Legendary Van Morrison Recording Released Then Removed
A Van Morrison live recording from 1968, which has been the subject of fan discussion for years, was briefly released on iTunes without announcement then removed around 24 hours later.
As Stereogum reported, Morrison began developing his trademark post-Them sound during a series of low-key performances in Boston during August of that year, accompanied by a local bassist and flautist. The experiments would shape his groundbreaking second album Astral Weeks.
A recording from one of those appearances, in the city’s Catacombs club, was made but never released, and hadn’t even been available as a bootleg. That changed on Wednesday, when an album titled Live in Boston 1968 appeared on iTunes U.K., with a simple black-text-on-white-background cover image. By Thursday it had been deleted.

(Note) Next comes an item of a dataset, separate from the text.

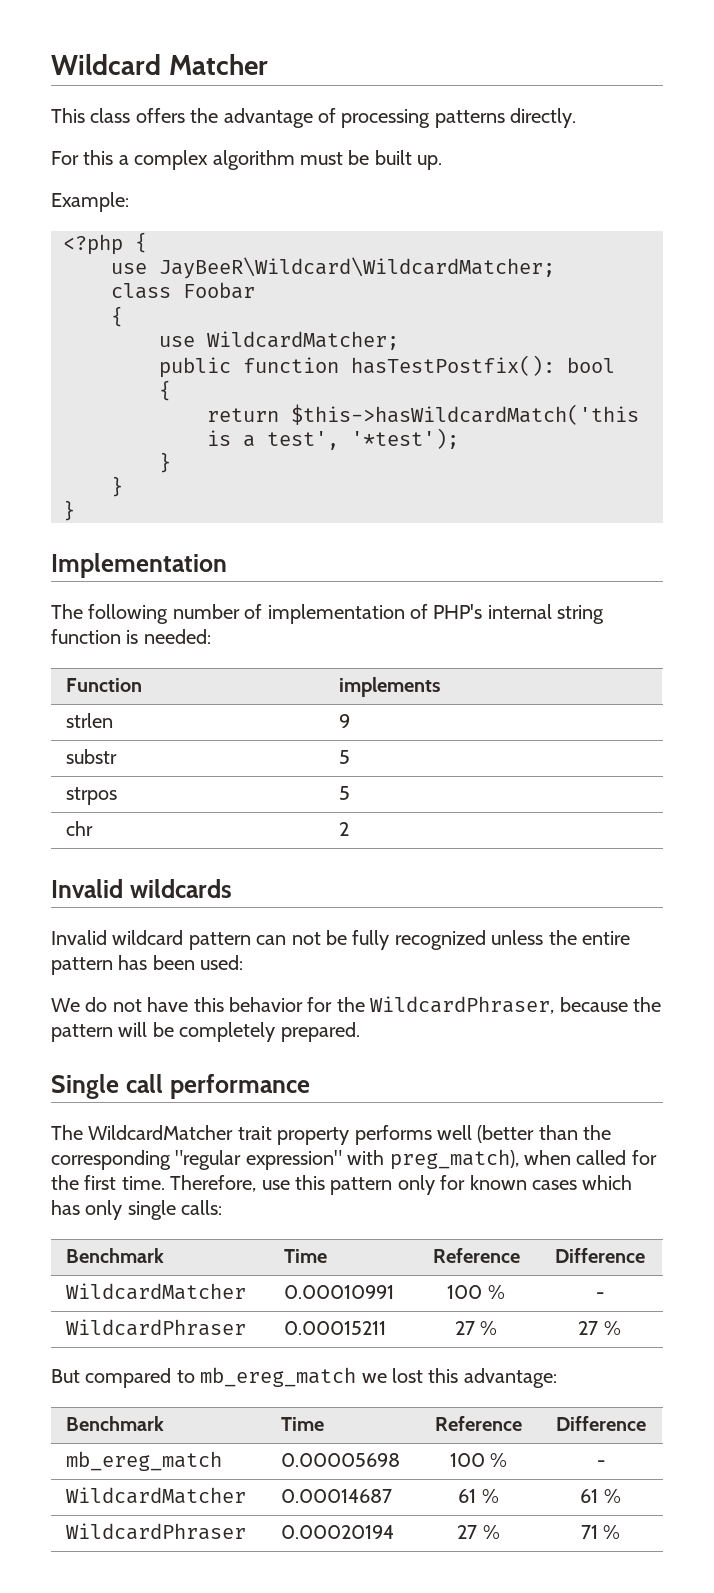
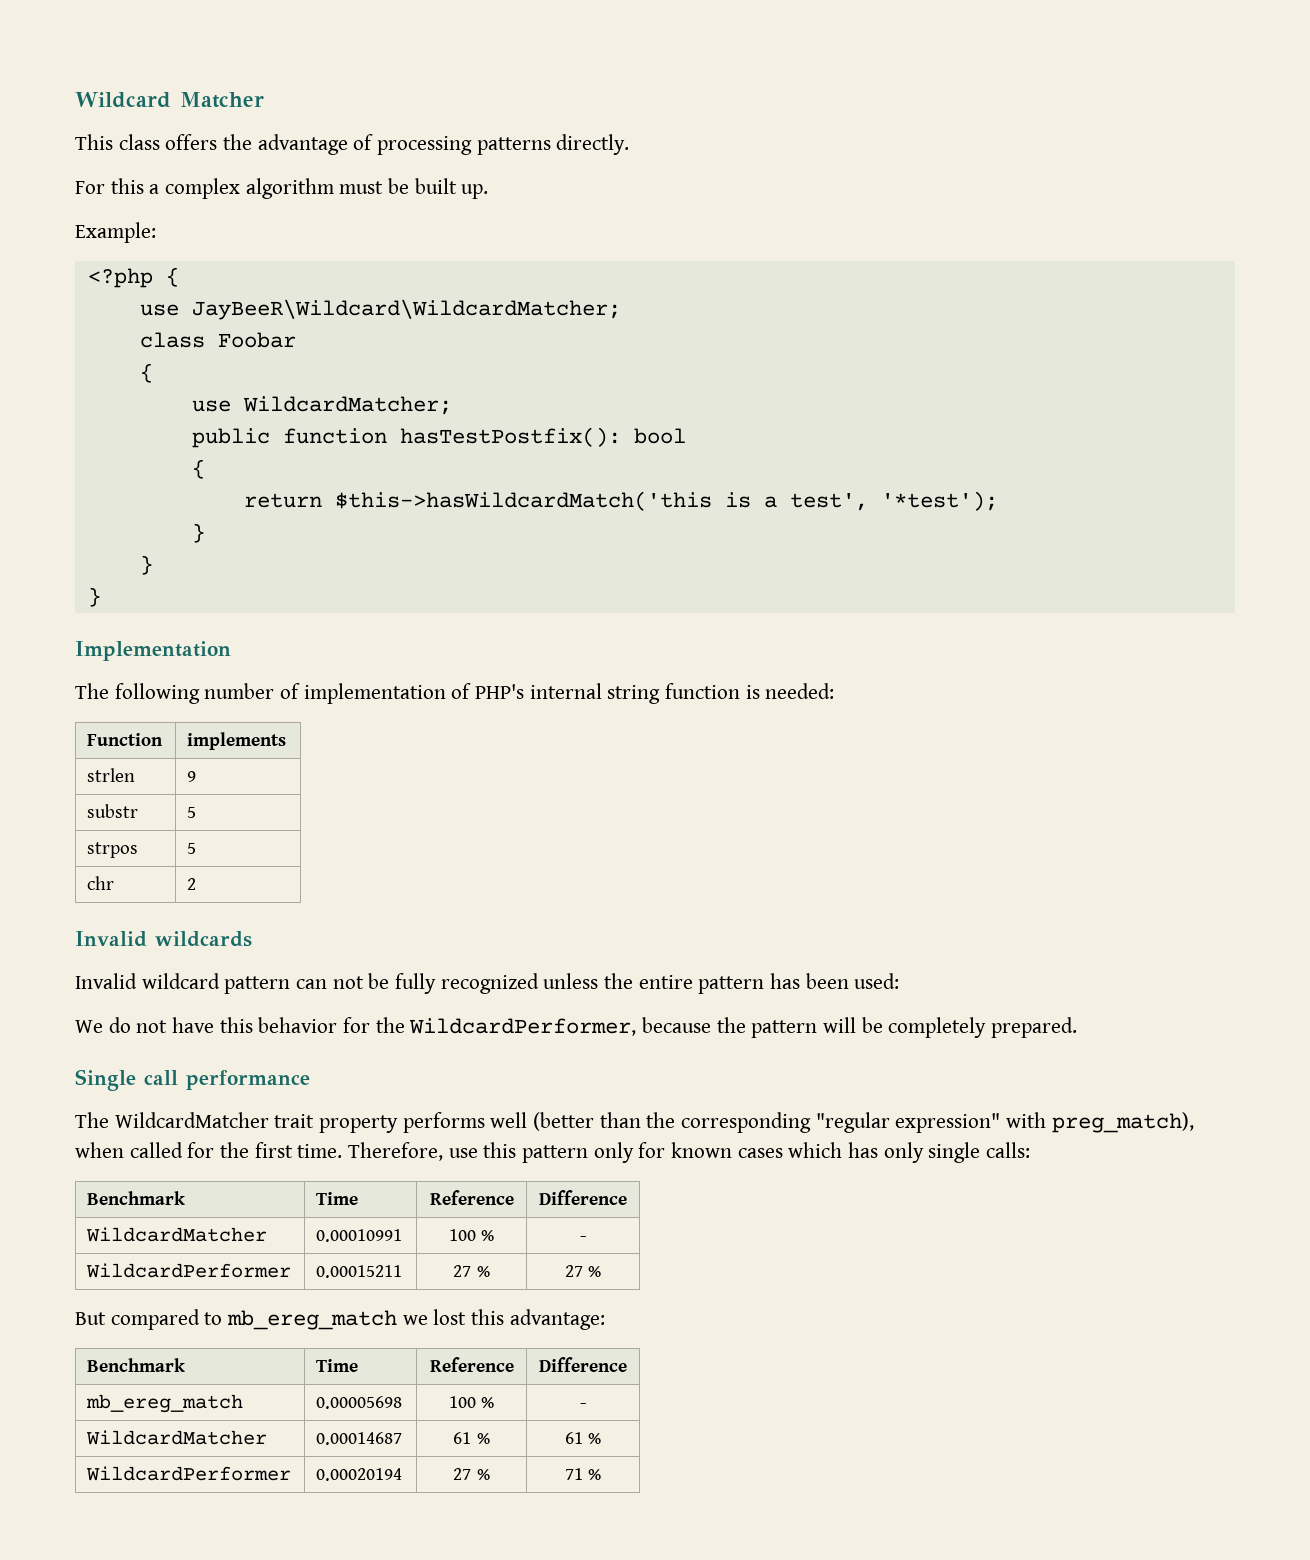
[370,996,555,1014] WildcardPhraser, -> [409,1018,637,1036] WildcardPerformer,
[65,1319,246,1336] WildcardPhraser -> [86,1263,292,1278] WildcardPerformer
[65,1523,246,1540] WildcardPhraser -> [86,1466,292,1481] WildcardPerformer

Author Ryan H. Walsh, who wrote the book Astral Weeks: A Secret History of 1968 about his search for the recording, responded to its release by tweeting, “This is totally bananas. Today, Van Morrison unceremoniously released the ’68 ‘Catacombs Tapes’ … this is the legendary recording I spend the whole book trying to track down & here… and, uh, now YOU can too!”
He reported that the audio had been “cleaned and boosted” from the version he’d previously managed to track down and that there was an additional track he hadn’t heard before.
“Tom Kielbania (bass) is over the moon about this release," he noted. "This is the only audio proof he had anything to do with any of this… as well as demonstrating that the Boston trio really did develop the acoustic, pastoral sound of Astral Weeks in the weeks before they were replaced by jazz musicians in New York.”
Walsh also suggested a theory about why the 50-year-old album’s release was so limited. “The most sensical interpretation of the terrible cover art and U.K.-digital-only distribution is that this release is a ‘copyright dump,’ i.e. its main function is to preserve Morrison's copyright of the recording (otherwise, come January, it would become public domain)," he explained.
It’s not known whether a full-scale release is set to follow, but Walsh said, “I'd also imagine these files will be on ... all kinds of sites now that they've been officially released.”